The incandescent glow of laptops and phones began to illuminate the quiet lull of a bus headed eastward toward Youngstown in the early hours of Tuesday morning, the final day of 2019.

Youngstown State University men’s basketball trainer Todd Burkey was busy watching seminars on his laptop to renew his certification.

Assistant coach Ethan Faulkner was intently analyzing Monday’s win over UIC as the Penguins go to 9-6 and 2-0 in the Horizon League, the only team to win two straight road wins to start this conference season.

This mode of travel, taking a bus back from Chicago wasn’t planned. It’s 2:42 a.m., as the YSU caravan of 30-plus people passed through the flatland of northwest Ohio on I-80 — about 3 hours from the downtown Youngstown campus.

Fly home arrive in Pittsburgh and drive back to downtown Youngstown, arriving by 2:30 a.m. That was the plan. Mother nature had other ideas.

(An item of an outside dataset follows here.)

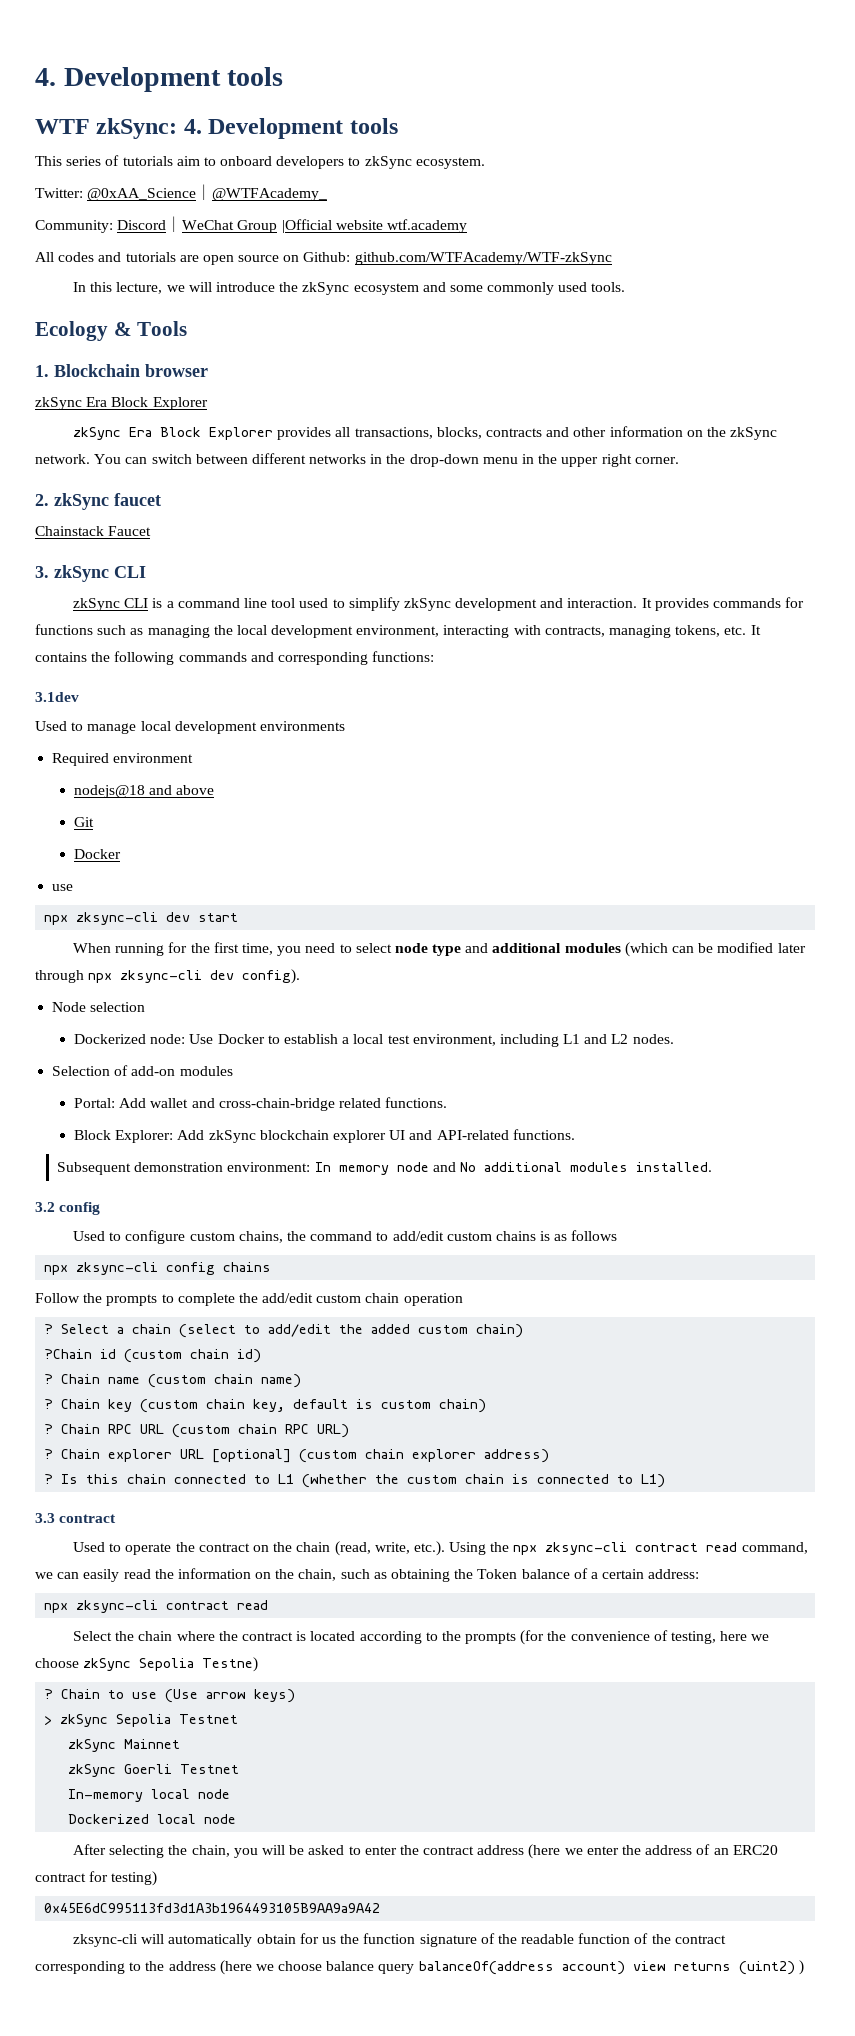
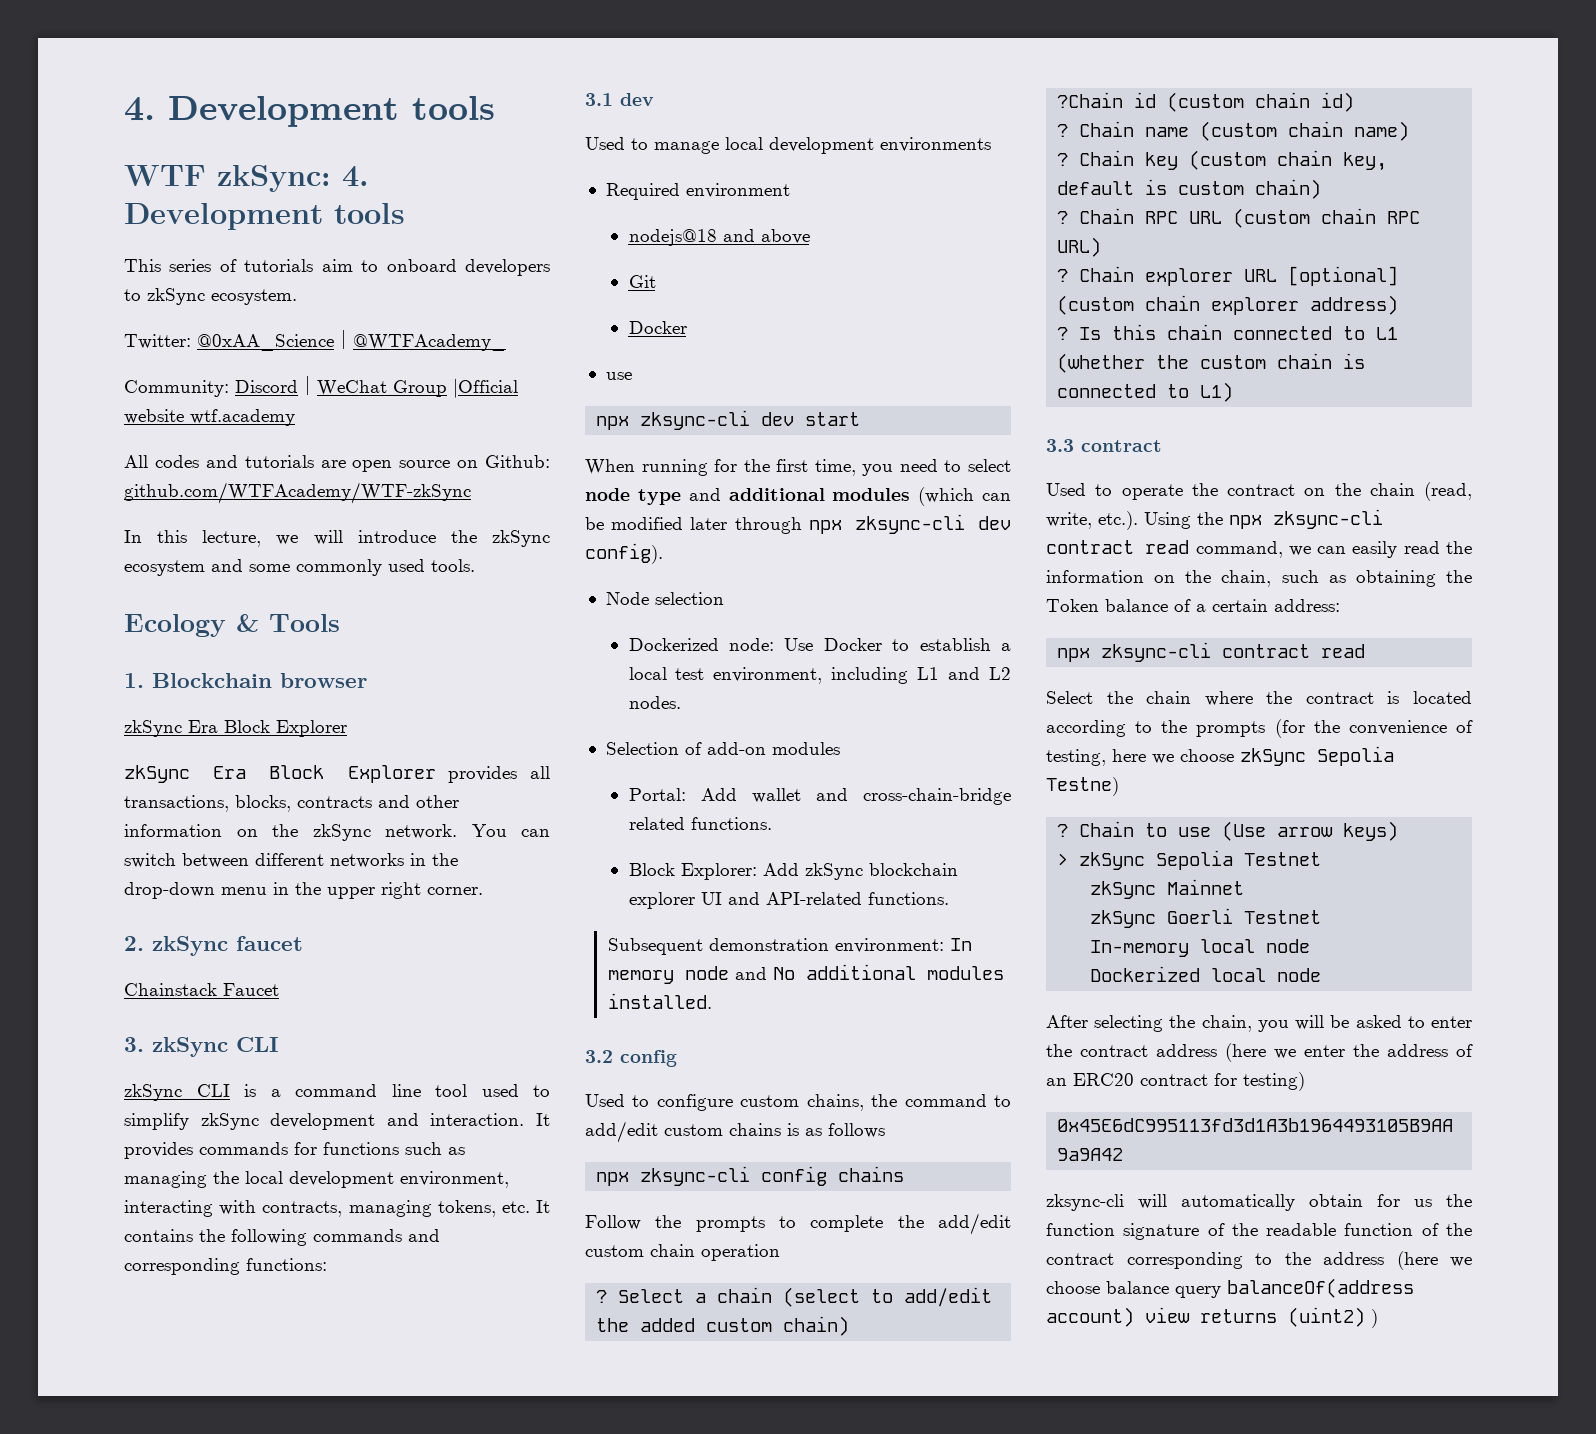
- 3.1dev
+ 3.1 dev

The team, still reveling in its fourth win in five games, weren’t as fazed when the Southwest Airlines board read nothing but canceled for all flights. The Penguins were to take flight at 10:30 a.m., and be back in downtown by this time.

Funny how high winds can cause turbulence and quickly ground massive airplanes.

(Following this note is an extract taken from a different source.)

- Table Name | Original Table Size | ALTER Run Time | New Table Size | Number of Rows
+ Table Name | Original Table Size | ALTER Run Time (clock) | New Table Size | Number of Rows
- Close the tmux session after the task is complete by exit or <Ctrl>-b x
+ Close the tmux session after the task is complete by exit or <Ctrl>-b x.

The team made it all the way to its gate B10 before they looked upward at the departing board peppered with canceled notices. The trip through TSA checkpoints was quicker than normal, only a two or three people deep. It was a Monday night at the smaller of two Chicago airports.

The YSU gathering in this Chicago airport eventually migrated back to the luggage pickup area. They were spread out, sitting on the outskirts of a baggage carousel. Most were mesmerized by the dim light emanating from their phones, almost calling like a siren song.

The grouping heard it was time to move, taking elevators to the fourth floor. They were to enter quietly and not say anything. Most passengers were scrambling for their luggage, trying to find accommodations for the evening — about 24 hours away from ushering in 2020. A representative from Southwest Airlines met with them on this upper level, brought the team a couple carts of their luggage, which was corralled and put back on the bus.

The 9-hour journey began.

The tour bus, which dropped the YSU masses off around 8:50 pm., central time (an hour behind us), wasn’t too far away from Midway Airport. Someone finally reached our bus driver, John, who is the best in the business from Campbell Bus Lines out of Slippery Rock, Pa. It’s no wonder the Penguins men’s and women’s request this road warrior who scoffs at the beastly conditions he faces on these Midwestern highways connecting most of Horizon League teams together.

John drove from Midway to a rest stop about 60 miles out of Youngstown, before the I-77 exit near Brecksville, arrived around 5 a.m. There he met another driver, who took the 30-plus people aboard home.

“That was a championship effort,” said YSU coach Jerrod Calhoun as the bus stopped at the travel plaza for a brief couple of minutes, directed to John.

Indeed.

Most were awake for the remaining hour as you heard the players in conversation on the bus, along with music trickling its sound toward the front of the bus. There, the coaches were still studying the UIC game and other facets, preparing for Saturday’s Cleveland State game, the end of a three-game road trip. The CSU game begins at 3 p.m.

The bus stopped at the dorms, dropped off the players who earned a well-deserved day off on Tuesday.

It was about 6:30 a.m. as the bus finally stopped in the back of the Beeghly Center.

This team has been on the road to Indianapolis and Chicago since late Friday morning. They not only endured and overcame two Horizon League opponents, but with a huge assist from their bus driver were able to mount a counter attack and not let Mother Nature win.